- EXERCISE GOAL -
The answer must reproduce every record exactly, with all pictures omitted.

- THE INPUT -
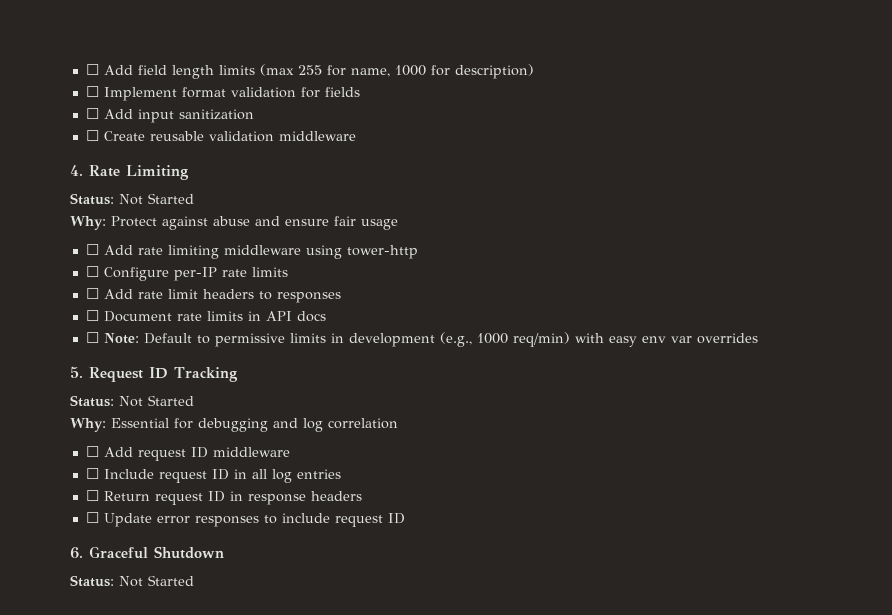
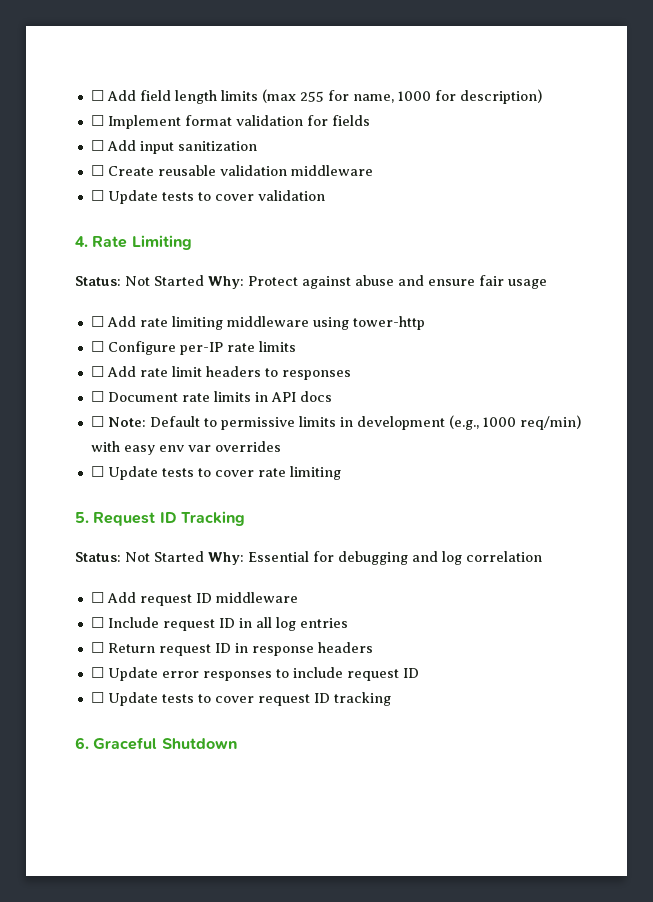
+ ☐ Update tests to cover validation
  4. Rate Limiting
- Status: Not Started
- Why: Protect against abuse and ensure fair usage
+ Status: Not Started Why: Protect against abuse and ensure fair usage
+ ☐ Update tests to cover rate limiting
  5. Request ID Tracking
- Status: Not Started
- Why: Essential for debugging and log correlation
+ Status: Not Started Why: Essential for debugging and log correlation
+ ☐ Update tests to cover request ID tracking
  6. Graceful Shutdown
- Status: Not Started

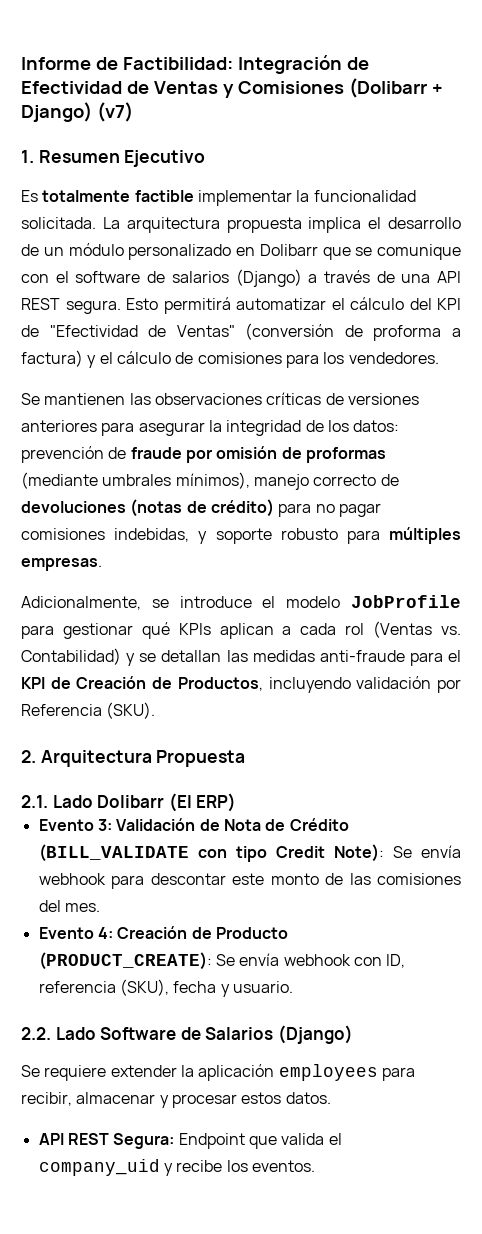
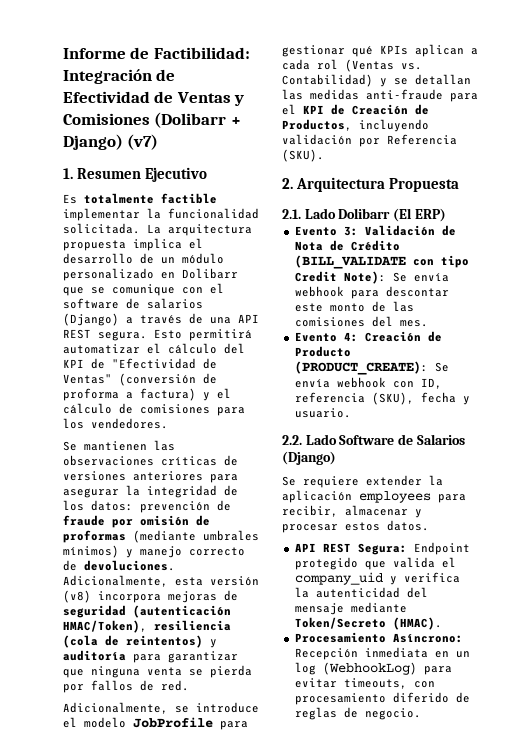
- Se mantienen las observaciones críticas de versiones anteriores para asegurar la integridad de los datos: prevención de fraude por omisión de proformas (mediante umbrales mínimos), manejo correcto de devoluciones (notas de crédito) para no pagar comisiones indebidas, y soporte robusto para múltiples empresas.
+ Se mantienen las observaciones críticas de versiones anteriores para asegurar la integridad de los datos: prevención de fraude por omisión de proformas (mediante umbrales mínimos) y manejo correcto de devoluciones. Adicionalmente, esta versión (v8) incorpora mejoras de seguridad (autenticación HMAC/Token), resiliencia (cola de reintentos) y auditoría para garantizar que ninguna venta se pierda por fallos de red.
- API REST Segura: Endpoint que valida el company_uid y recibe los eventos.
+ API REST Segura: Endpoint protegido que valida el company_uid y verifica la autenticidad del mensaje mediante Token/Secreto (HMAC).
+ Procesamiento Asíncrono: Recepción inmediata en un log (WebhookLog) para evitar timeouts, con procesamiento diferido de reglas de negocio.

- SOLUTION BELOW -
+ ☐ Update tests to cover validation
  4. Rate Limiting
- Status: Not Started
- Why: Protect against abuse and ensure fair usage
+ Status: Not Started Why: Protect against abuse and ensure fair usage
+ ☐ Update tests to cover rate limiting
  5. Request ID Tracking
- Status: Not Started
- Why: Essential for debugging and log correlation
+ Status: Not Started Why: Essential for debugging and log correlation
+ ☐ Update tests to cover request ID tracking
  6. Graceful Shutdown
- Status: Not Started

- Se mantienen las observaciones críticas de versiones anteriores para asegurar la integridad de los datos: prevención de fraude por omisión de proformas (mediante umbrales mínimos), manejo correcto de devoluciones (notas de crédito) para no pagar comisiones indebidas, y soporte robusto para múltiples empresas.
+ Se mantienen las observaciones críticas de versiones anteriores para asegurar la integridad de los datos: prevención de fraude por omisión de proformas (mediante umbrales mínimos) y manejo correcto de devoluciones. Adicionalmente, esta versión (v8) incorpora mejoras de seguridad (autenticación HMAC/Token), resiliencia (cola de reintentos) y auditoría para garantizar que ninguna venta se pierda por fallos de red.
- API REST Segura: Endpoint que valida el company_uid y recibe los eventos.
+ API REST Segura: Endpoint protegido que valida el company_uid y verifica la autenticidad del mensaje mediante Token/Secreto (HMAC).
+ Procesamiento Asíncrono: Recepción inmediata en un log (WebhookLog) para evitar timeouts, con procesamiento diferido de reglas de negocio.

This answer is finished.